- C

10/22/21
Friends,
In case you didn't see the earlier update , while extremely painful, I want to inform you that Bartleby passed away early in the morning on October 2nd. I'm devastated by his loss.
For those who may not know, several friends of mine passed away in late spring and early summer. Then, my grandmother passed away. And now Bartleby, who has been by my side every day for the last sixteen years.
I am okay, by which I mean I'm grieving for Bartleby more intensely than I think I've ever felt in my life, which is proportionate to how much I love him and therefore seems like an emotionally reasonable and healthy response. However, what it means is that I won't be able to work at my normal pace (if at all) for several months. Therefore, I'm shifting the purpose of the fundraiser to be one that will help support me financially while I take a substantial amount of time to take care of my mental health. Sustaining so many losses in one year, and for one of them to be my baby boy, is beyond my capacity to work through.
I'll update the fundraiser story in more detail and explain exactly what it is supporting, along with the time period I plan to need it for, this Monday. I'm leaving the old story up as a tribute to Bartleby, and a reminder to myself in times of self doubt of how hard I fought for him.
Warm regards,
Jeeyon
******
Hi! I’m Jeeyon Shim. You might know me for my work as a game designer and outdoor educator; but more importantly, you might know me for how much I love my cat, my perfect prince, my beautiful big brave boy, my little spoon and little love, Bartleby.
Last Friday I took Bartleby in to the emergency vet because he was listless and hadn’t eaten in a few days. On arrival he was triaged immediately for acute onset kidney damage, a life threatening escalation of a chronic condition, and hospitalized on the spot. I’m putting my project schedule - how I make the majority of my income - on hold until everything feels more stable and known, so that I can put my energy towards caring for Bartleby. He’s still in the woods and we need your help.
With healthcare, there are a lot of factors that can change a prognosis from guarded to good, including how much financial room you have to explore all available treatment options. In three days, the cost of Bartleby’s immediate care tipped over into almost three months’ worth of my income in a good quarter - and this is before I know what his at-home treatment plan will look like. If my regular vet recommends dialysis, the only treatment center is a two or three hour drive away, and the starting cost is about $10,000. Managing CKD at home is time and energy consuming, and costly.
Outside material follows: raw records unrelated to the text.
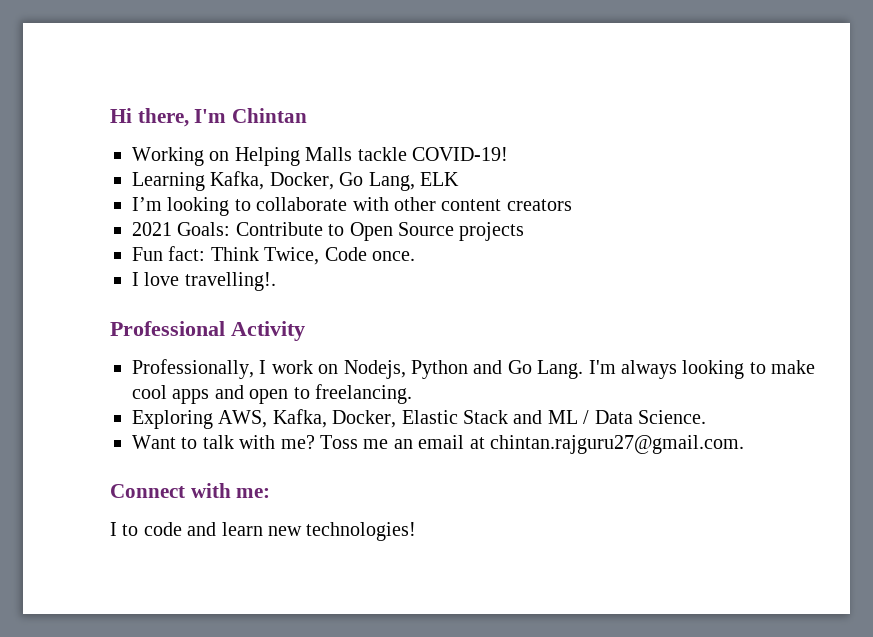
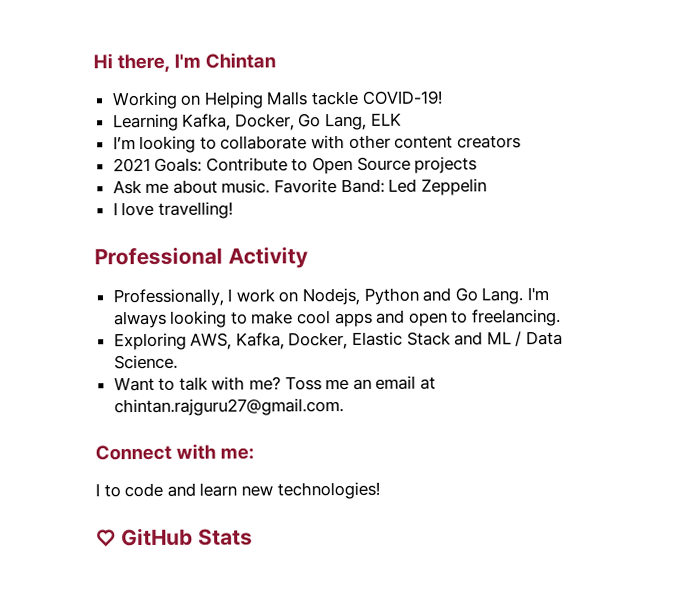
[132,246,415,265] Fun fact: Think Twice, Code once. -> [112,178,487,196] Ask me about music. Favorite Band: Led Zeppelin
[184,272,276,291] travelling!. -> [157,201,233,219] travelling!
(417, 531) none -> [96,527,253,548] // ♡ GitHub Stats

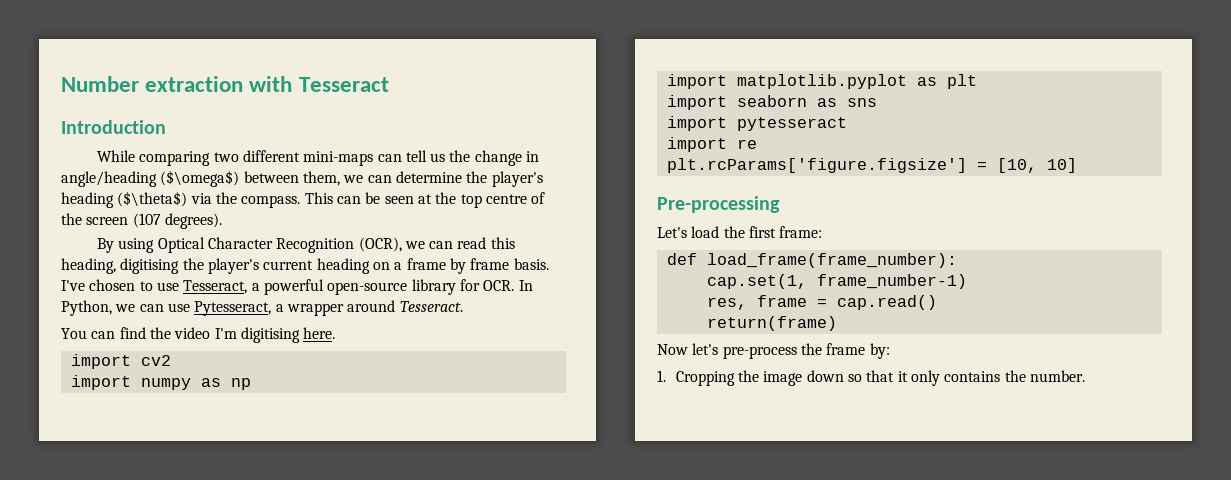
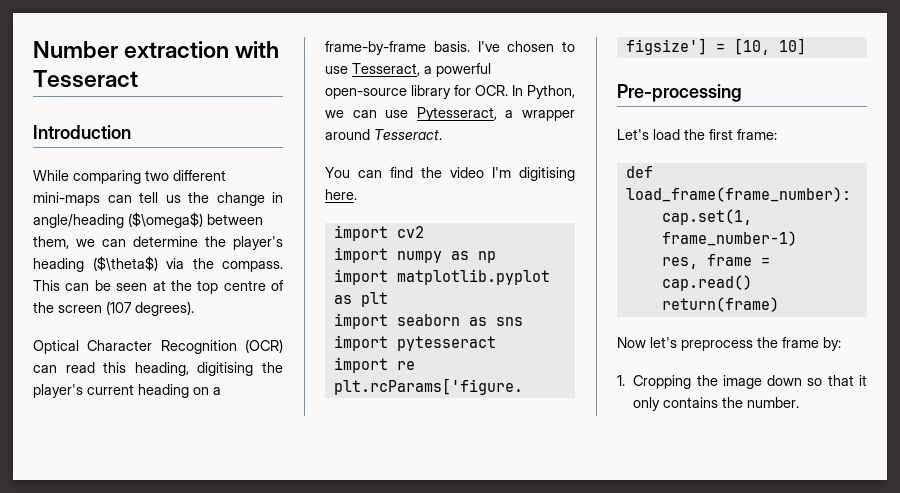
[96,238,155,253] By using -> (194, 308) none
[358,237,425,252] (OCR), we -> [245,339,283,353] (OCR)
[406,258,510,274] frame by frame -> [325,41,426,55] frame-by-frame
[722,346,797,359] pre-process -> [681,340,753,351] preprocess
Since I’m decreasing my project output to care for him, I need to create a financial buffer for his medical expenses and our living costs until I have the energy to rally and get back to work, while continuing caring for him at home.
I don’t know how to explain how much Bartleby means to me; but if you’ve known and loved an animal of your own, I don’t need to explain. I’ve had Bartleby since he was so small I could hold him in my cupped hand, when I was just barely old enough to be an adult myself. I’ve loved and lived with him for half my life. I am *determined* to fight for him with everything I’ve got. I want him to come home happy and healthy, with many months or years of politely interrupting my meals for a bite, charming everyone he meets, and demanding to be my little spoon every single bedtime ahead of us.
With this GoFundMe, I intend to avoid the heartbreaking circumstance of forgoing possible life extending treatments because I can’t afford them. This GoFundMe is going to run through multiple months, because I anticipate a lot of unexpected costs. And, if I have to take more time off creating crowdfunding projects than anticipated, this GoFundMe will also contribute to our shared living costs as well. The goal you see here isn’t even half of my lowest estimate for the next three months, but it is *just* enough to help me tread water until the new year. If dialysis becomes an option, the number will increase dramatically. I’m adaptable, resourceful, and hard working and I have confidence I can find the rest of what I need. I just need some help to shore up enough energy to give Bartleby the very best care.
I’m so moved by how much people I know, even people I’ve barely met, love Bartleby. There is something about loving an animal that is wholly expansive and good. Animals we care for see the best in us and they love us for exactly who we are, through all the changes and constants we embody for however long they’re with us; which means that in their eyes, we are our best selves exactly as we are. I think the love of some animals can make us feel like we live close to the best and most beautiful aspects of what it means to live in this world. That’s what Bartleby does for me. I hope that makes it clearer why I’m doing all of this for him, and I wish I could do more, I wish I could do everything. I love him so much. He’s seen me through my entire adulthood, all its hard times and all its joys. He’s been my steadfast companion for sixteen years of loving, happy days. I’m praying and fighting, with everything I have, to give him many, many more. I’d be honored if you helped fight for him, too.